By the third day of living without amenities I’d had enough and took up an offer to stay at a friend’s house until my power was finally restored. Attending the Rolling Stones concert I had tickets for at Oakland Coliseum in November was difficult with the major artery to the East Bay severed but somehow I made it.
Six months later I was on my 32nd floor office at 6:30 AM when The Bay Area experienced the largest aftershock, measured at about 5.1. This was far scarier than the original earthquake. During the 30 second shake, I made my way to the window when my computer started rolling back and forth. Observing the skyscraper next door, I trembled as I watched the building next door physically move back and forth on its specially designed rollers. Although this is exactly what’s supposed to happen to prevent a catastrophic 9/11 like collapse, take my advice. Should you be on a high floor during a major earthquake, resist looking next door and duck under a desk.

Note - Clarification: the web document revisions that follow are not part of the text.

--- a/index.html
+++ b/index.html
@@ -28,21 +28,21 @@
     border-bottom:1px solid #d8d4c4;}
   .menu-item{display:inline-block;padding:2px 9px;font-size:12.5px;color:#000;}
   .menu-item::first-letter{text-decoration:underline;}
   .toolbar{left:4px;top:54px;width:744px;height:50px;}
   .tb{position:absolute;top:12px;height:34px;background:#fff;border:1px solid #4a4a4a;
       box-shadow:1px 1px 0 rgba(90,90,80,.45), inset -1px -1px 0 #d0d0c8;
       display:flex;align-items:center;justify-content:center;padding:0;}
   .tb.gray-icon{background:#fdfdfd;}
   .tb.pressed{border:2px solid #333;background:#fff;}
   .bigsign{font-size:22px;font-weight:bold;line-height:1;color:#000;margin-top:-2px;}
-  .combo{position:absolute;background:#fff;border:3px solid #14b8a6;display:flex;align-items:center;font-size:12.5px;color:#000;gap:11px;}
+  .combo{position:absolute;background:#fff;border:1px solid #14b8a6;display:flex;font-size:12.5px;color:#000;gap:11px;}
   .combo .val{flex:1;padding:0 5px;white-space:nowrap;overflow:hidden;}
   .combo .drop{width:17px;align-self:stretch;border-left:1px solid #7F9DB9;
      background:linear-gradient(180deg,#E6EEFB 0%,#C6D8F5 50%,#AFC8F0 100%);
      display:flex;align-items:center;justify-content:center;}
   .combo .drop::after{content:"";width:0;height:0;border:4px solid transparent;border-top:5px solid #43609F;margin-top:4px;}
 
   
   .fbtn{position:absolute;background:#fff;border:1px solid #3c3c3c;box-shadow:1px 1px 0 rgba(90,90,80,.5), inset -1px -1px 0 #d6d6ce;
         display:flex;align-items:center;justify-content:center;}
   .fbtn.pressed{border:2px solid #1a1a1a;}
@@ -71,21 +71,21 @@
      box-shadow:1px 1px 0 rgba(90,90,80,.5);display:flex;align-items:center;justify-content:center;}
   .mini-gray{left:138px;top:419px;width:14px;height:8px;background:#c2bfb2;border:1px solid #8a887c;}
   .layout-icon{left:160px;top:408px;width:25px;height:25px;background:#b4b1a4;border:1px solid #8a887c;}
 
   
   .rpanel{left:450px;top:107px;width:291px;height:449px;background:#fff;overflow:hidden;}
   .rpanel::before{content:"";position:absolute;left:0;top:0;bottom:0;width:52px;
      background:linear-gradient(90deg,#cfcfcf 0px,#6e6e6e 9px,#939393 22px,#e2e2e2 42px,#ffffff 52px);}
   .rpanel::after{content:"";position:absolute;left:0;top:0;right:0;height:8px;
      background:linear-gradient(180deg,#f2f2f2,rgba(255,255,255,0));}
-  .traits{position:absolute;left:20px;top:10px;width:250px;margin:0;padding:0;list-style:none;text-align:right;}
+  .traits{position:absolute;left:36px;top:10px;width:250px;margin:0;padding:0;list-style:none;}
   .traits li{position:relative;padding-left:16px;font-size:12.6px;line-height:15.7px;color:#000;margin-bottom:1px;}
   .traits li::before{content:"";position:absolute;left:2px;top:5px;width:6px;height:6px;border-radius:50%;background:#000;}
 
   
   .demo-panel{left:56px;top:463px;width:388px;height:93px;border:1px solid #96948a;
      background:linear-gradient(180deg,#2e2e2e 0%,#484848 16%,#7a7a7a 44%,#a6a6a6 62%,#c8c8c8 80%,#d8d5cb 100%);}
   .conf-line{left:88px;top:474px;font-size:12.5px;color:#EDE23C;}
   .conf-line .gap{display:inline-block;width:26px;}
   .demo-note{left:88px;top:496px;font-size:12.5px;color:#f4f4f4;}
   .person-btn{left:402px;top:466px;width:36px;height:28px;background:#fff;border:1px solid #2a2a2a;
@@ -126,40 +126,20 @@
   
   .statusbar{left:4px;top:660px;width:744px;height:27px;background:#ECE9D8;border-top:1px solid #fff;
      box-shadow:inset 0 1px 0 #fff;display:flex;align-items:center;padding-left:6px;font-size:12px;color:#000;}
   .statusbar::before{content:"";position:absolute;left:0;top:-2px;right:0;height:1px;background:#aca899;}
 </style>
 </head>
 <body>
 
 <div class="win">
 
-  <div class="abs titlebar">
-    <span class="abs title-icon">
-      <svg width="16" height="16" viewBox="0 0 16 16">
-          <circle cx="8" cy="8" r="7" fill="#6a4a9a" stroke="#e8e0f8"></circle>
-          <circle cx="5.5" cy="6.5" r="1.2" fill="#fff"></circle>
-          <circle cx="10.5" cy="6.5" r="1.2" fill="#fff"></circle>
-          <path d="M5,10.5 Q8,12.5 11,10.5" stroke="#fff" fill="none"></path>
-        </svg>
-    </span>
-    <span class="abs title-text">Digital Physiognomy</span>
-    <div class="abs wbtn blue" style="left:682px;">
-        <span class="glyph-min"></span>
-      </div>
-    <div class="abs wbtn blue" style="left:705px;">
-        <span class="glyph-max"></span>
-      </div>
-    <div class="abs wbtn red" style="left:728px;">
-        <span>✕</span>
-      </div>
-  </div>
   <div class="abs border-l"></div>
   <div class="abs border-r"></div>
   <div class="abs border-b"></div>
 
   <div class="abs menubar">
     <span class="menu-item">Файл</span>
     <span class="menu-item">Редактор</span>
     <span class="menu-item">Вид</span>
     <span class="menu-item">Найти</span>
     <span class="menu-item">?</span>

Malaysia’s largest recorded earthquake was a 5.8 magnitude and occurred in Lahad Datu in 1976 with little fanfare. Sandwiched between several active faults and not completely removed from the Ring of Fire, Malaysia is generally considered at low risk from earthquake damage, although seismologists warn Peninsular Malaysia is “still at risk”. Too bad their only advice is “listen to the bulletins issued through radio, television and social websites“. With so much devastation in neighboring China and Indonesia from major earthquakes, I hope someone has a phone line to the world that continues to operate after the ground stops shaking.
The 1989 earthquake was not considered the major inevitable “big event” that’s waiting to happen. Having lived through a 7.1 with absolutely no physical damage, I’ll consider the statistical odds of experiencing the dreaded event before Diane and I emigrate to Malaysia very high.
Meanwhile, I’ll be watching the San Francisco Giants on TV in the playoffs once again on October 17th, twenty-five years wiser and keeping my eye out for any signs of “the big one”.
Has anyone experienced an earthquake of this size in other parts of the world?